[Start of section]

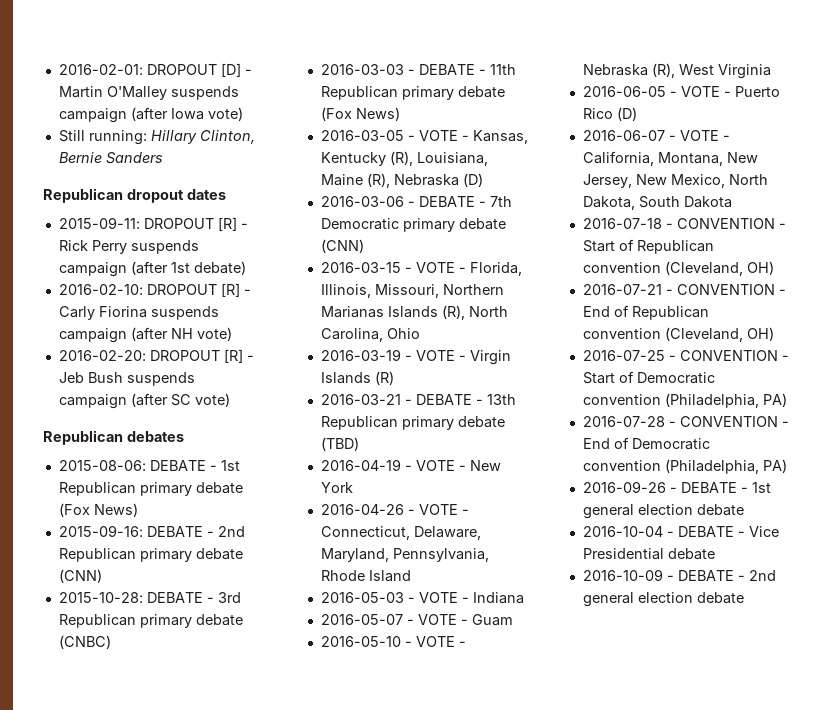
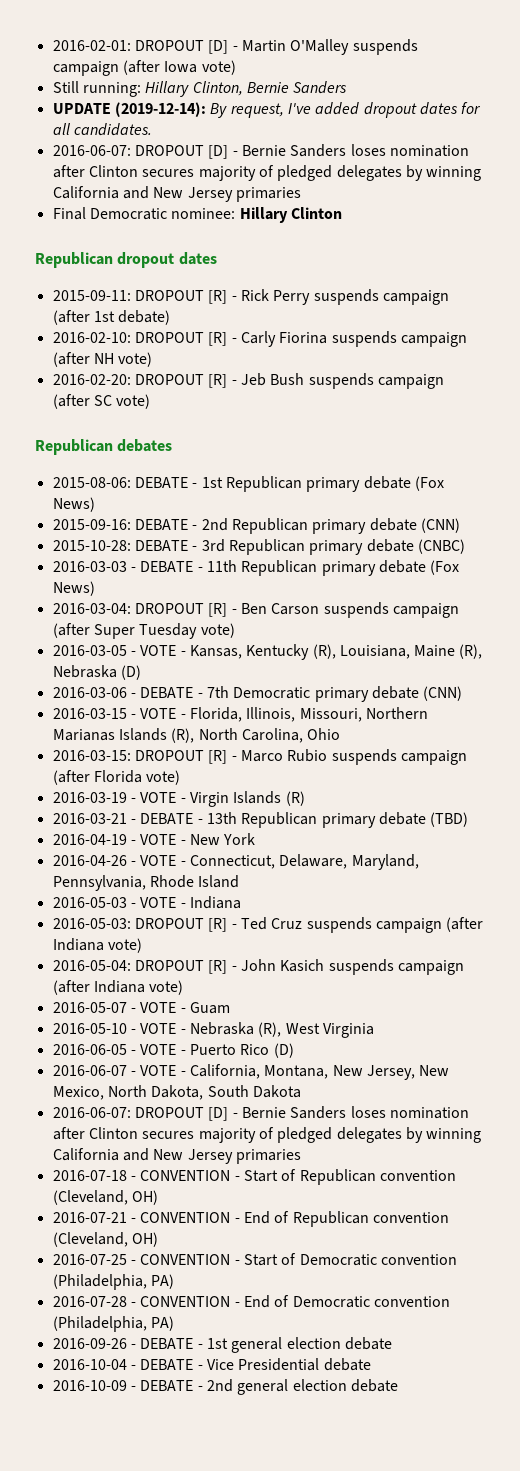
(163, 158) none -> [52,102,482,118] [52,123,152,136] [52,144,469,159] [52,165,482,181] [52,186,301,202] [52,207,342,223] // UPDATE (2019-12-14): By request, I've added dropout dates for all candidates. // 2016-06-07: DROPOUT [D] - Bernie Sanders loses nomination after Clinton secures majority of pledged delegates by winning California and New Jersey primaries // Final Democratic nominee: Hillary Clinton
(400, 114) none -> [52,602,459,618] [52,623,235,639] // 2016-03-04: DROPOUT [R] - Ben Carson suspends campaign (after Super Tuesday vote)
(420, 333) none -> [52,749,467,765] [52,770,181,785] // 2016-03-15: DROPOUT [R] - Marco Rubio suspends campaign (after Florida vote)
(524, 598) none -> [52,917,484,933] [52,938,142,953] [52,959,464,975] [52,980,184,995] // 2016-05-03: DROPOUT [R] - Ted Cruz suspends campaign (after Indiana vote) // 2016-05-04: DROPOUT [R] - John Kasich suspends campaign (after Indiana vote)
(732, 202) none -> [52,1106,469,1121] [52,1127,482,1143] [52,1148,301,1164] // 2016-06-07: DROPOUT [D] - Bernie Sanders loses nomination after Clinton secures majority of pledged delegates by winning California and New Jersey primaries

[End of section]

_ABOUT THIS TASK_
For the word "delegates", show every line of the entries that holds it.

_EXERCISE SOLUTION_
(163, 158) none -> [52,102,482,118] [52,123,152,136] [52,144,469,159] [52,165,482,181] [52,186,301,202] [52,207,342,223] // UPDATE (2019-12-14): By request, I've added dropout dates for all candidates. // 2016-06-07: DROPOUT [D] - Bernie Sanders loses nomination after Clinton secures majority of pledged delegates by winning California and New Jersey primaries // Final Democratic nominee: Hillary Clinton
(732, 202) none -> [52,1106,469,1121] [52,1127,482,1143] [52,1148,301,1164] // 2016-06-07: DROPOUT [D] - Bernie Sanders loses nomination after Clinton secures majority of pledged delegates by winning California and New Jersey primaries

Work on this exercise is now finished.